══ RECORDS FOR PROCESSING
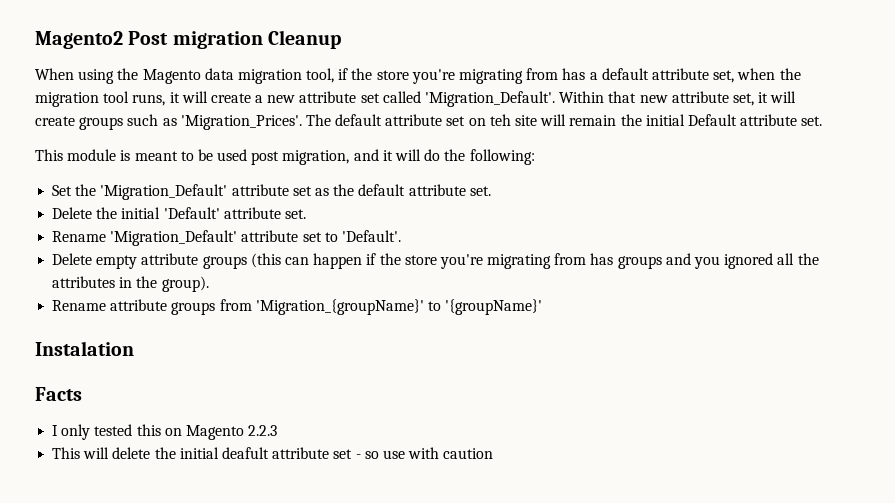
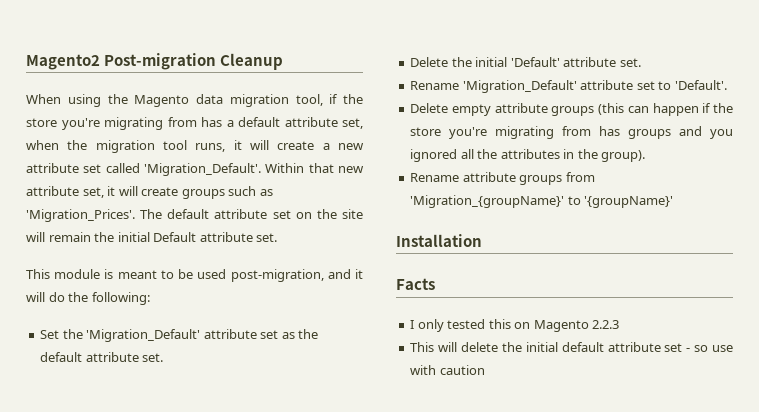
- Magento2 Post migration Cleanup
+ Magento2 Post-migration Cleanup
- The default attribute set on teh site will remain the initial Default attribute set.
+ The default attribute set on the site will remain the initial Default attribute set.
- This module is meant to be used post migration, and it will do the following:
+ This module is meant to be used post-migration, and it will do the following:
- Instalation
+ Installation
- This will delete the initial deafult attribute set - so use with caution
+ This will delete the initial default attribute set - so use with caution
════
══ RECORDS FOR PROCESSING
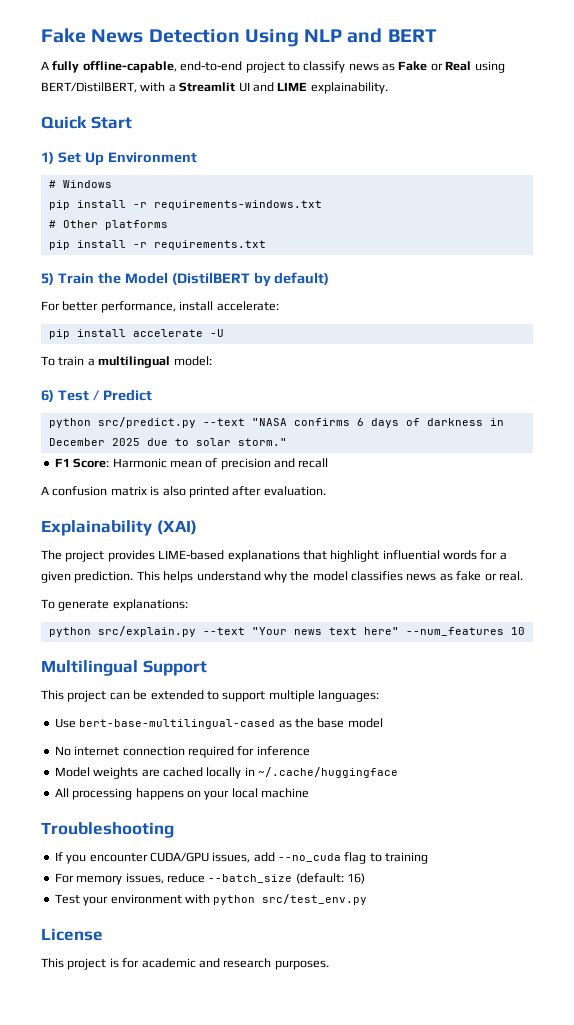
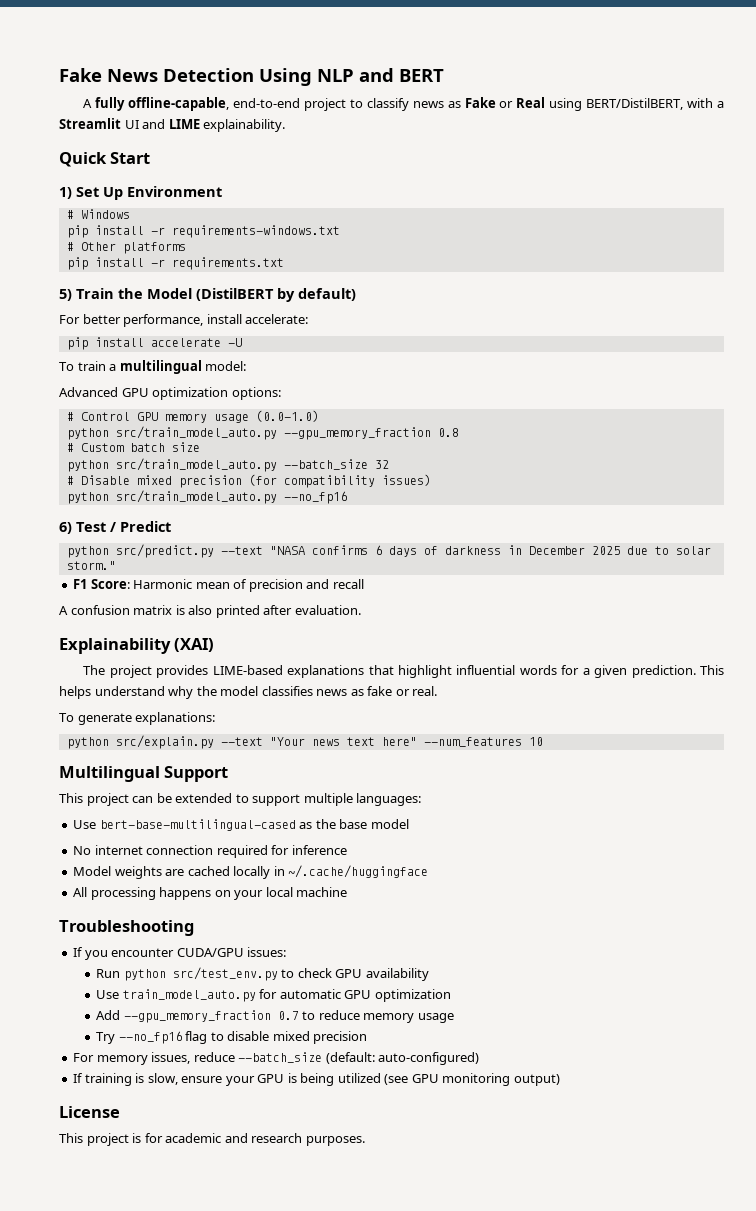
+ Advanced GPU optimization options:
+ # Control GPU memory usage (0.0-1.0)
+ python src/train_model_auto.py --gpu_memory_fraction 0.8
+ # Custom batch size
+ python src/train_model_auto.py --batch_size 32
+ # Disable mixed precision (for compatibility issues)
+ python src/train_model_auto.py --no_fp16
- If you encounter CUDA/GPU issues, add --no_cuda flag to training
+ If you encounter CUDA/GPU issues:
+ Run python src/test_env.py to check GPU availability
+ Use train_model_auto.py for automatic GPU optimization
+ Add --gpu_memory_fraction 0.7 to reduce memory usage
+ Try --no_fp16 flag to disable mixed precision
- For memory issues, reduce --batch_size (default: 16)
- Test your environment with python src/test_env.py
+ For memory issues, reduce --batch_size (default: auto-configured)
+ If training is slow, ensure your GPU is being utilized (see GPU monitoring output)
════
WHAT THE TASK REQUIRES: Among the lines above, some may include the string "issues"; state how many, and nothing more.

TASK RESULT: 5